In FIG. 3, the output of the temperature sensor 18 is
A sensor output processing circuit 19 performs circuit processing, and the processed output is guided to a semiconductor laser drive circuit 3, which controls the emission power of the semiconductor laser 4 to be high when the temperature is low and low when the temperature is high.

Next, we will explain the above controls in a little more detail.

FIG. 4 shows how the relational diagram of irradiation power versus reproduction output shown in FIG. 2 differs depending on the operating environment temperature. As can be seen from FIG. 4, in order to obtain reproduction output in a constant state, high irradiation power is supplied to the disk when the temperature is low, and low irradiation power is supplied to the disk when the temperature is high.

FIG. 5 shows a relationship between the supply current and the emission power of the semiconductor laser.

Normally, if a current is passed through a semiconductor laser around the current value shown in FIG. 5, the output power will vary from around this value.

By controlling the current center value from the outside, if a larger value is given, the light emitting power will be increased, and if a smaller value is given, the light emitting power can be decreased.

Therefore, with the output of the sensor output processing circuit 19 shown in Fig. 3, when the operating environment temperature is low, the current center value of is increased, and when the operating environment temperature is high, the current center value of is decreased to achieve the desired control. will be possible.

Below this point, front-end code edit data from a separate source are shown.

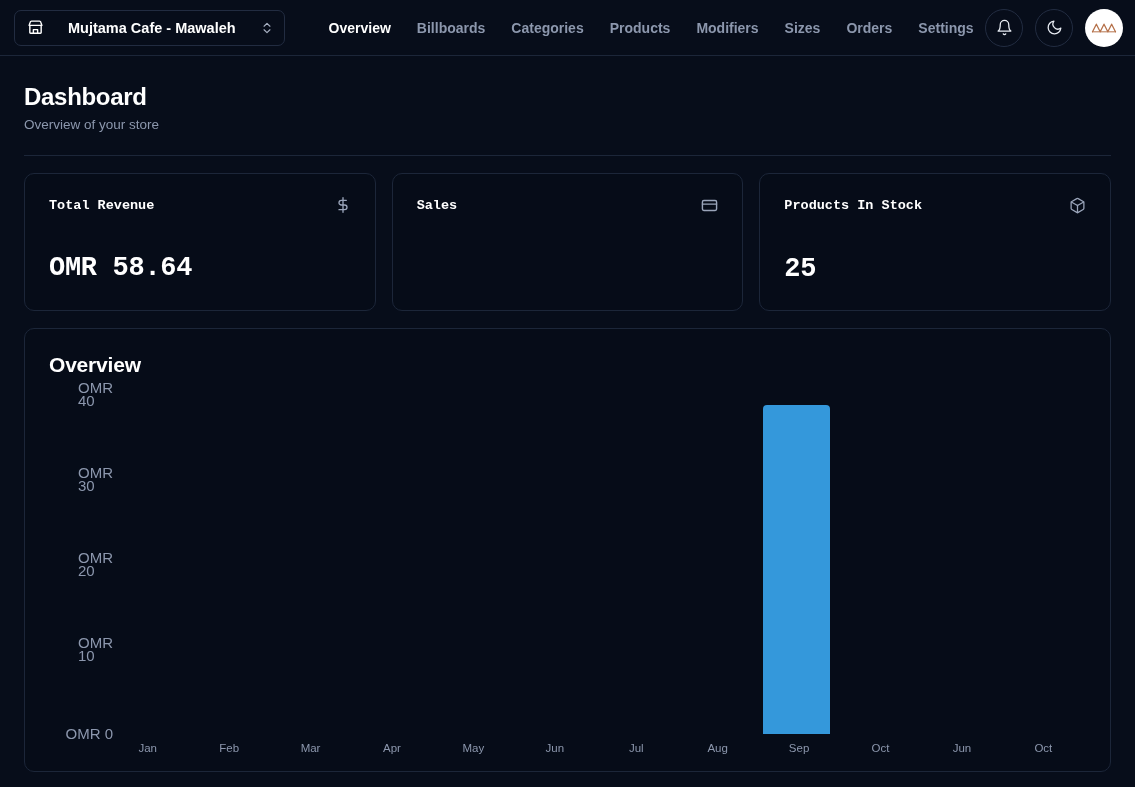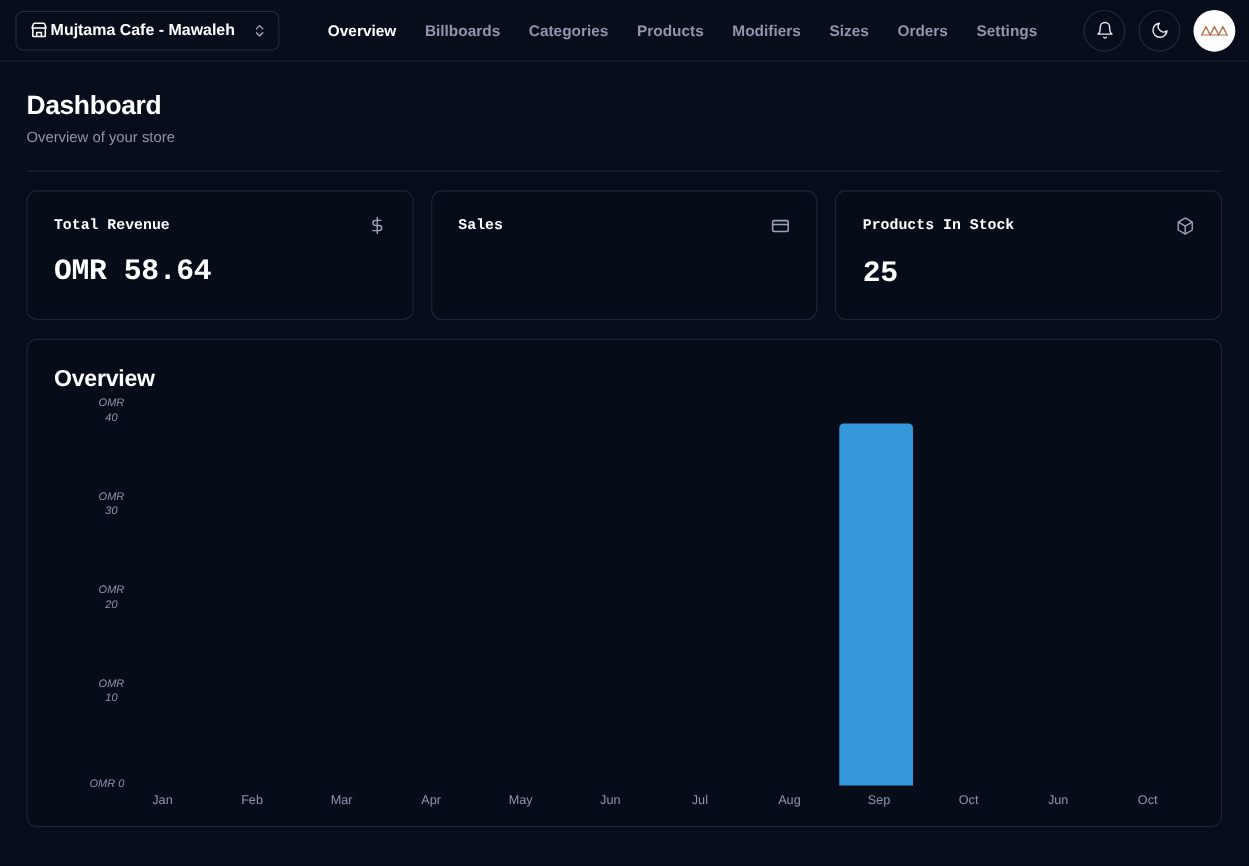"Mujtama Cafe - Mawaleh" .store-select { gap: 2px -> 24px }
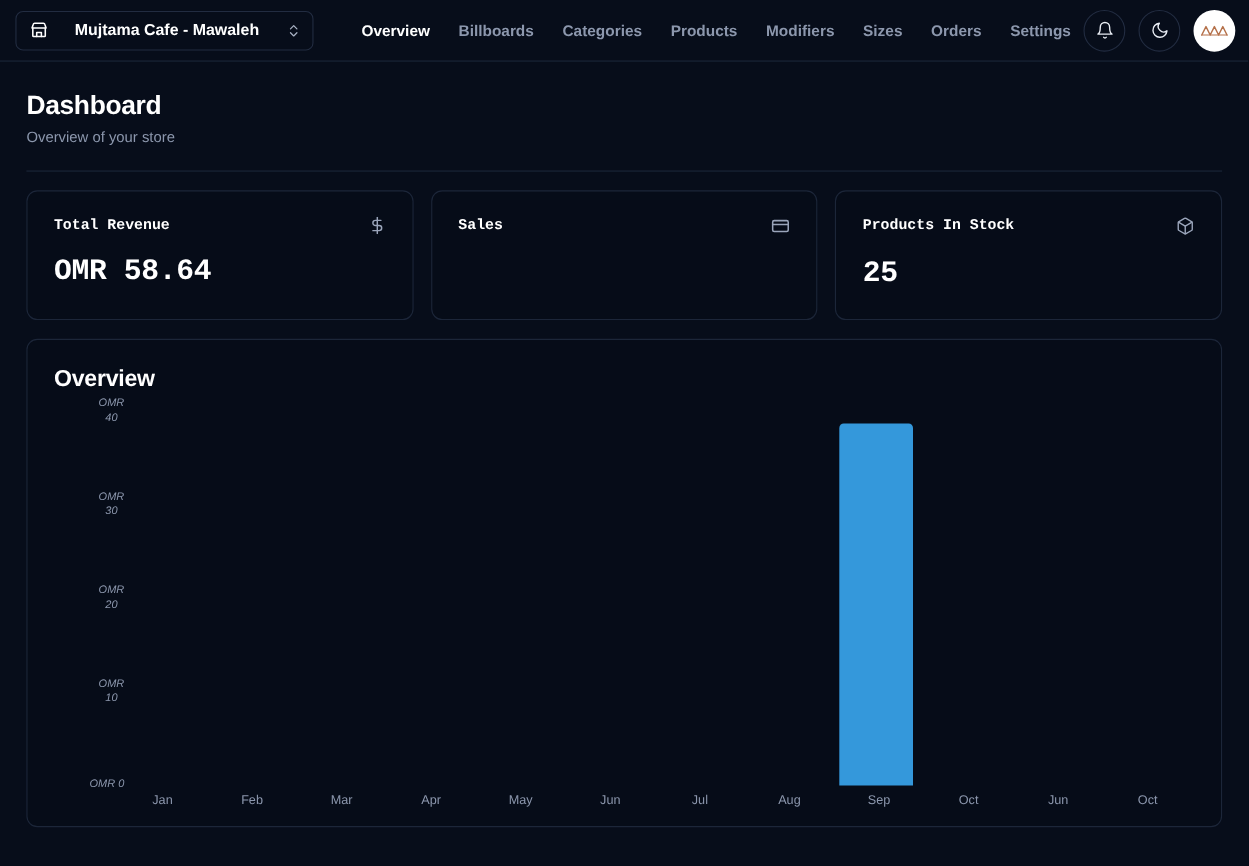"OMR 58.64" .stat-value { margin-top: 20px -> 40px }
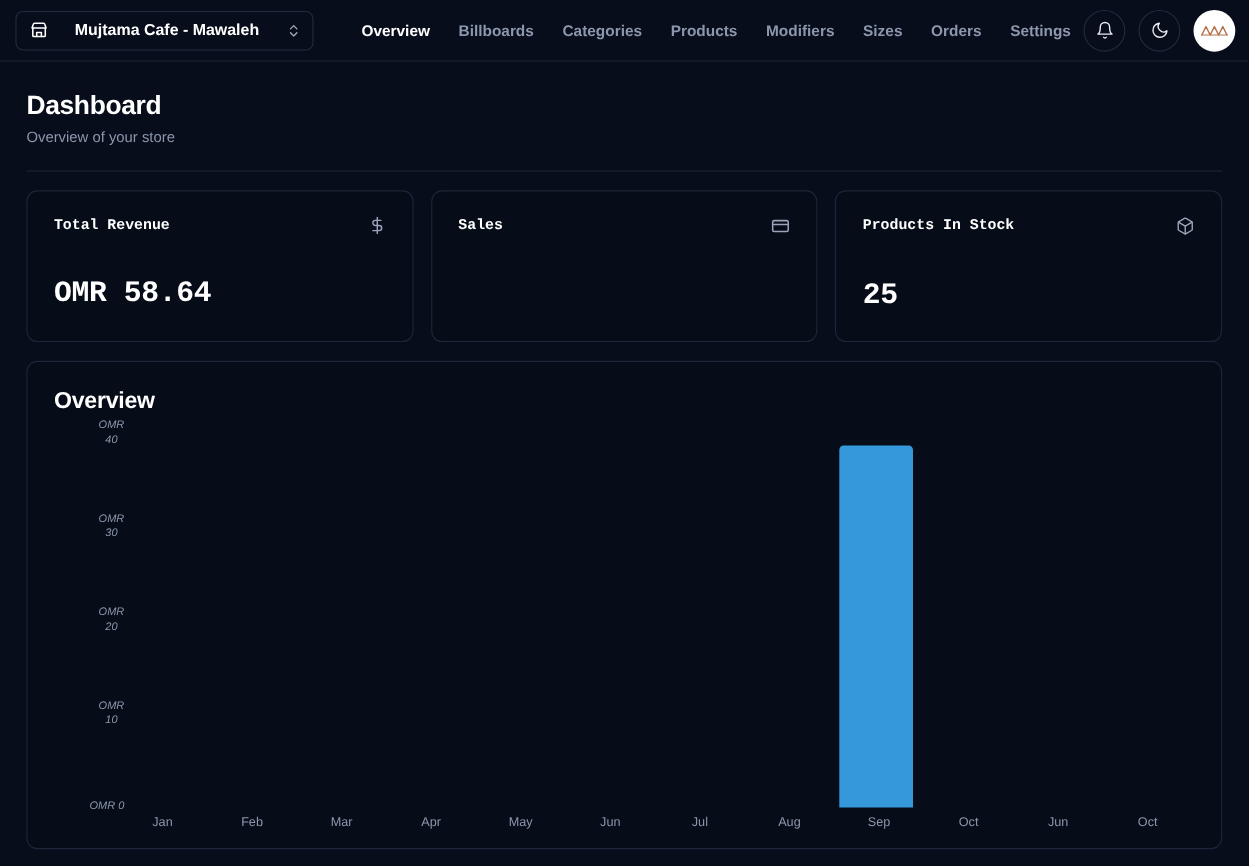"OMR" .ytick { font-size: 10px -> 15px; font-style: italic -> none; text-align: center -> left }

A general bias control method can be used to control the current center value up and down, and a detailed explanation will be omitted here.

As described above, according to the present invention, a temperature detector for detecting the environmental temperature is arranged near the recording medium, and the intensity of the light beam is changed by the light beam intensity control means according to the output of the temperature detector. With this configuration, when trying to record and reproduce signals in a wide range of operating environment temperature conditions using a recording method that utilizes the heat of a light beam such as a laser,
A great effect can be achieved in that high-quality recording and playback can always be realized.

[Brief explanation of drawings]

Figure 1 is a block diagram of a conventional optical recording and reproducing device that records and reproduces one frame of still images on one track of one rotation of a disk, Figure 2 is a diagram of the relationship between the irradiation power on the disk and the reproduction output, and Figure 3 The figure is a block diagram of an optical recording/reproducing device in one embodiment of the present invention, Figure 4 is a diagram explaining how the relationship diagram in Figure 2 changes due to changes in the operating environment temperature, and Figure 5 is a diagram showing how the relationship diagram in Figure 2 changes due to changes in the operating environment temperature. FIG. 3 is a diagram showing current versus light emission power. 3... Semiconductor laser drive circuit, 4... Semiconductor laser, 10... Disk, 18... Environmental temperature detector, 19... Sensor output processing circuit.

Claims (1)

[Claims] 1. A light beam whose intensity is modulated by a light beam intensity control means according to an information signal to be recorded is irradiated onto a recording medium having a recording layer on which recording is performed by heat generated by irradiation of a light beam, and a light beam in the vicinity of the recording medium is 1. An optical recording apparatus, characterized in that a temperature detector for detecting an environmental temperature is disposed in the temperature detector, and the intensity of the light beam is changed by the light beam intensity control means in accordance with the output of the temperature detector.